Evliyânın meşhurlarından
Ebû Bekr Verrâk (rahmetullahi teâlâ aleyh) buyurdular ki: “Eskiden fütüvvet sâhipleri
(başkasını kendine tercih edenler) arkadaşlarını över, kendilerinden
bahsetmezlerdi. Hattâ kendilerini kötülerlerdi. Rahatlığı dostları için,
zahmeti kendilerine seçerlerdi. Şimdiyse herkes kendini övüp, dostlarını
kötülüyor. Zahmeti arkadaşlarına, rahatı kendilerine alıyorlar.”
Büyük İslâm âlimi Şeyh
Edebâlî (rahmetullahi teâlâ aleyh) hazretleri Mevlânâ Celâleddîn-i Rûmî
hazretlerinin sohbetlerinde kemâle geldi. Bu esnada Selçuklu Devleti çöküntüye
doğru gidiyor, Anadolu´da bir karışıklık hüküm sürüyordu. Moğolların önünden
kaçan Oğuz boyları Anadolu´ya büyük gruplar hâlinde gelerek çeşitli bölgelere
yerleşiyorlardı. Bu boylardan biri de önce Karacadağ, sonra da Söğüt
mıntıkasına yerleşen Kayılar idi ve başlarında Ertuğrul Bey bulunuyordu. Daha
ilk zamanlardan îtibâren Ertuğrul ve oğlu Osman Gâzinin başından geçen
hâdiseler ve onların velîler ile olan münâsebetleri büyük bir devletin
müjdesini veriyordu.
Ertuğrul Gâzi bir gece
ulemâdan bir kimseye misâfir oldu. Sohbet esnâsında Ertuğrul Gâzi, yüksekçe bir
yerde duran kitabı göstererek ne olduğunu sordu. Ev sâhibi; “Bu kitap Allahü
azîmüşşân hazretlerinin Resûl-i ekremine indirdikleri Kur´ân-ı kerîmdir.”
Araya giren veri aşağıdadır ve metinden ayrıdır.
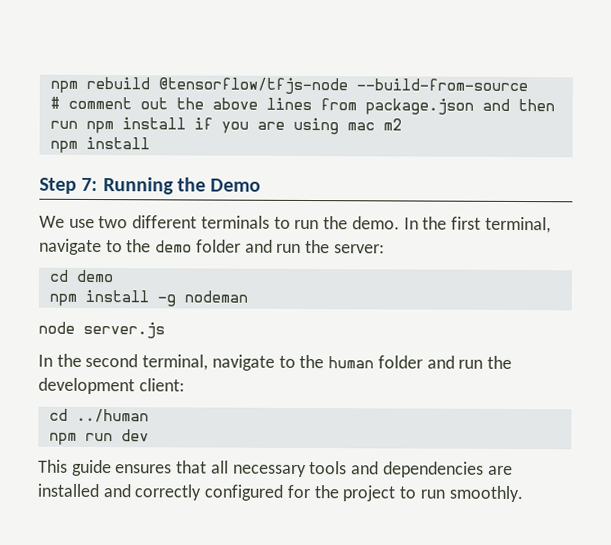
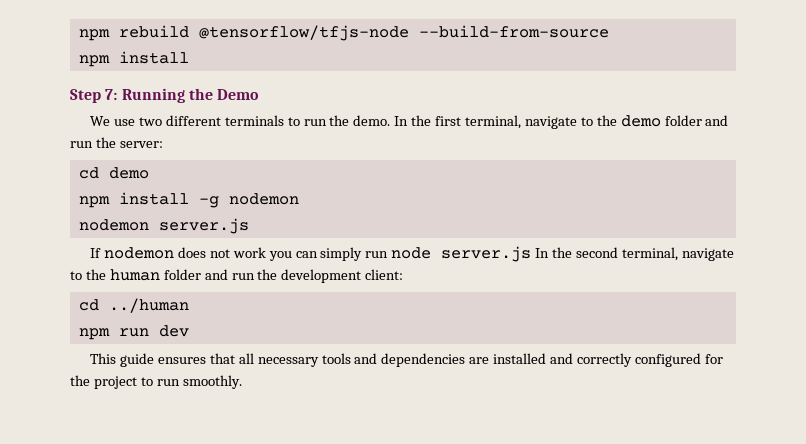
- # comment out the above lines from package.json and then run npm install if you are using mac m2
- npm install -g nodeman
- node server.js
- In the second terminal, navigate to the human folder and run the development client:
+ npm install -g nodemon
+ nodemon server.js
+ If nodemon does not work you can simply run node server.js In the second terminal, navigate to the human folder and run the development client:

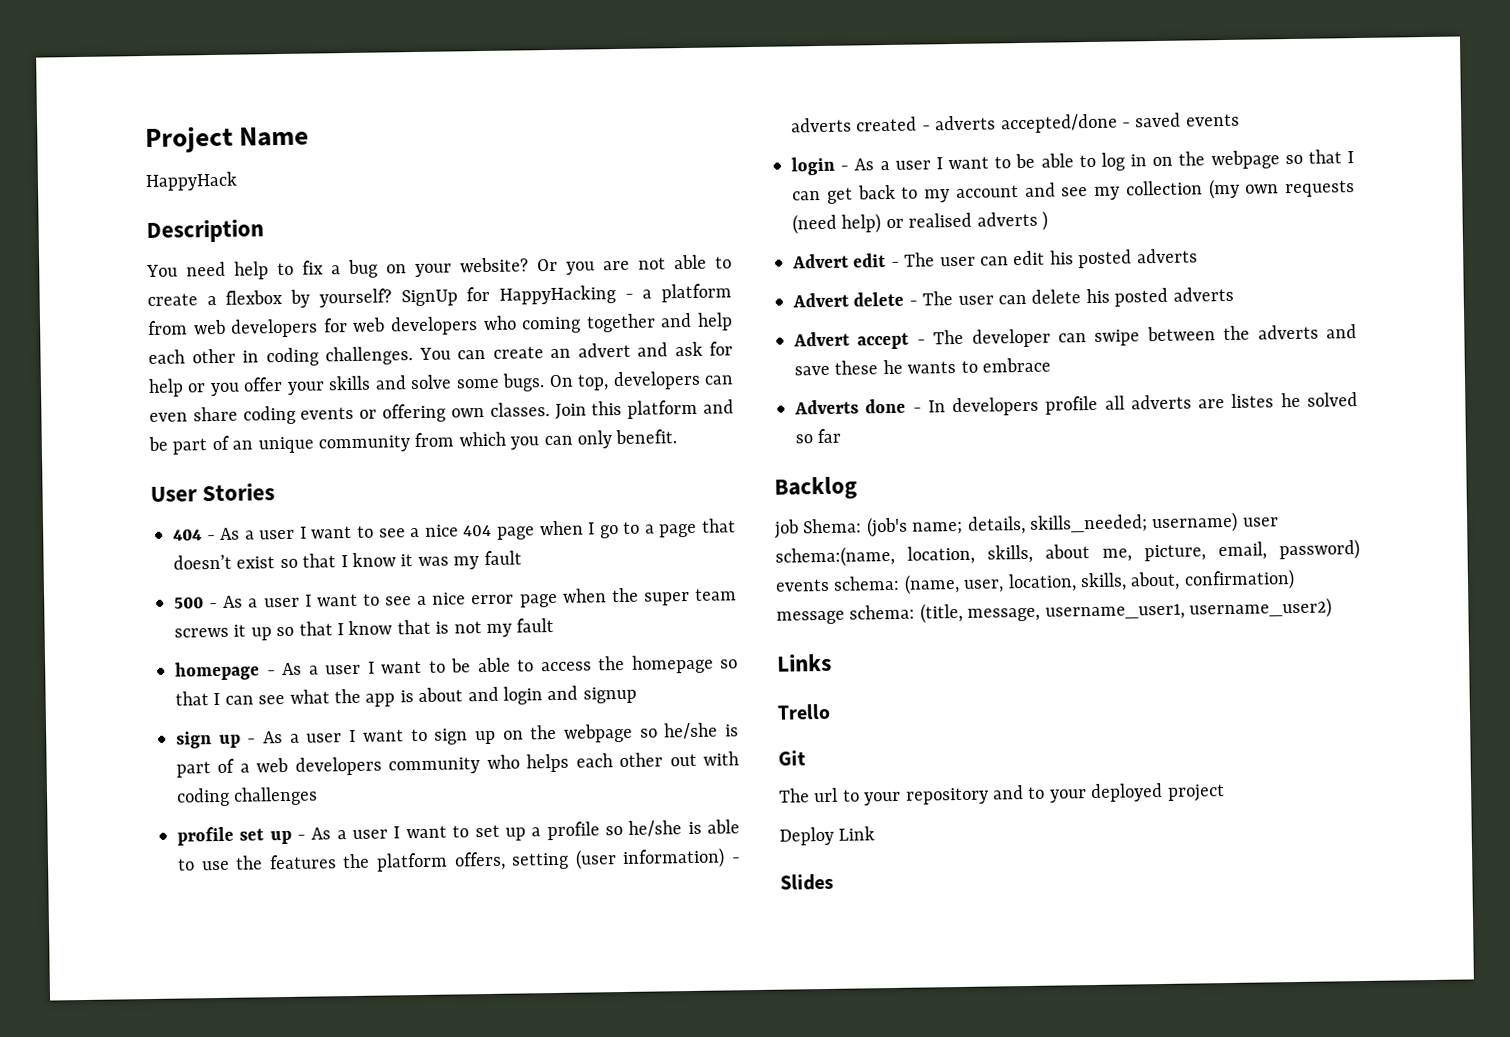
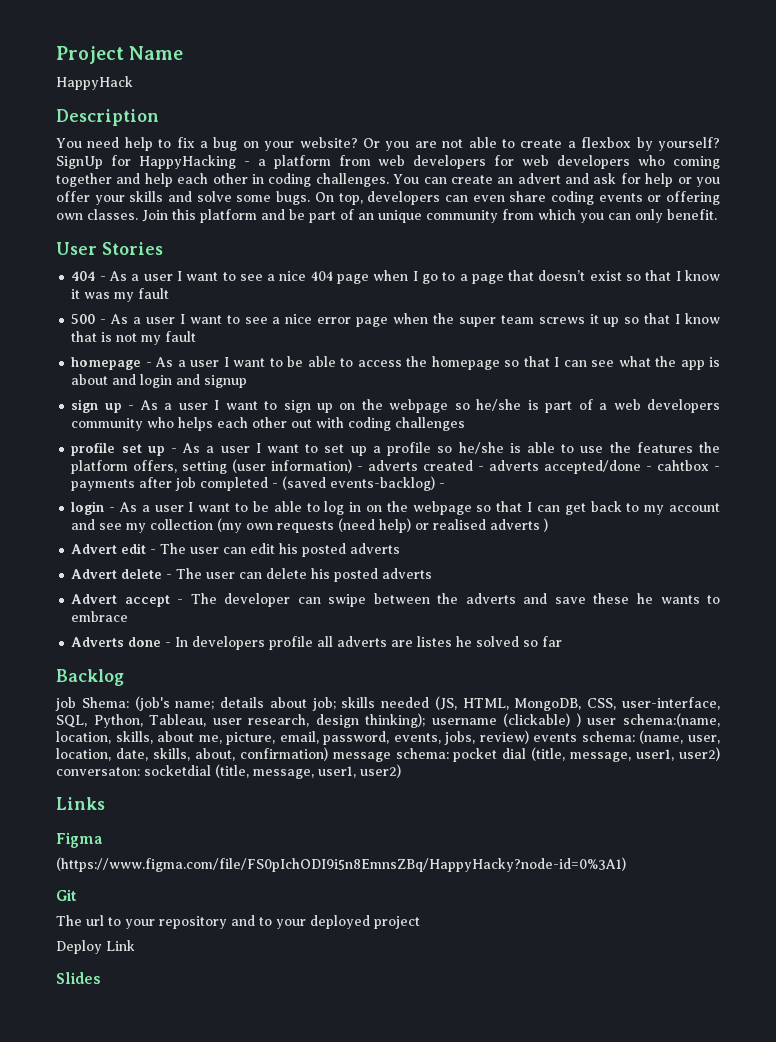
- profile set up - As a user I want to set up a profile so he/she is able to use the features the platform offers, setting (user information) - adverts created - adverts accepted/done - saved events
+ profile set up - As a user I want to set up a profile so he/she is able to use the features the platform offers, setting (user information) - adverts created - adverts accepted/done - cahtbox - payments after job completed - (saved events-backlog) -
- job Shema: (job's name; details, skills_needed; username) user schema:(name, location, skills, about me, picture, email, password) events schema: (name, user, location, skills, about, confirmation) message schema: (title, message, username_user1, username_user2)
+ job Shema: (job's name; details about job; skills needed (JS, HTML, MongoDB, CSS, user-interface, SQL, Python, Tableau, user research, design thinking); username (clickable) ) user schema:(name, location, skills, about me, picture, email, password, events, jobs, review) events schema: (name, user, location, date, skills, about, confirmation) message schema: pocket dial (title, message, user1, user2) conversaton: socketdial (title, message, user1, user2)
- Trello
+ Figma
+ (https://www.figma.com/file/FS0pIchODI9i5n8EmnsZBq/HappyHacky?node-id=0%3A1)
cevâbını aldı. Sonra ev sâhibi uyumak için gittiğinde, Ertuğrul Gâzi mushafın
bulunduğu odada sabaha kadar mushaf-ı şerîfin huzûrunda hürmet ve tâzim ile
ayakta durdu. Fakat sabaha karşı bir ara dayanamayıp uykuya daldı. Bu sırada
rüyâda kendisine; “Sen benim kelâmıma hürmet ve tâzimde bulundun, ben de senin
evlâdına kıyâmet gününe kadar dâim olacak bir ulu devlet ihsân eyledim.” diye
hitâb olunduğunu işitti.
Diğer taraftan
Ertuğrul Gâzi zaman zaman Konya´ya gelir ve Mevlânâ Celâleddîn-i Rûmî
hazretlerini de ziyâret ederdi. Bir gelişinde henüz küçük yaşta olan Osman
Gâziyi de berâberinde Mevlânâ´ya getirip hayır duâlarını ricâ etti. O sırada
Selçuklu Sultanı bulunan kimsenin, Kalenderî tarîkatinden olan bir şahsa
bağlandığını işiten hazret-i Mevlânâ; “Hoş şimdi hükümdâr kendine bir baba
bulduysa, biz de kendimize bir oğul bulduk.” diyerek küçük Osman´ın elinden
tuttu ve hayır duâlar eyledi.
Bu hususta üçüncü
büyük müjde ise, Osman Gâzi ile Şeyh Edebâlî hazretleri arasında cereyân etti.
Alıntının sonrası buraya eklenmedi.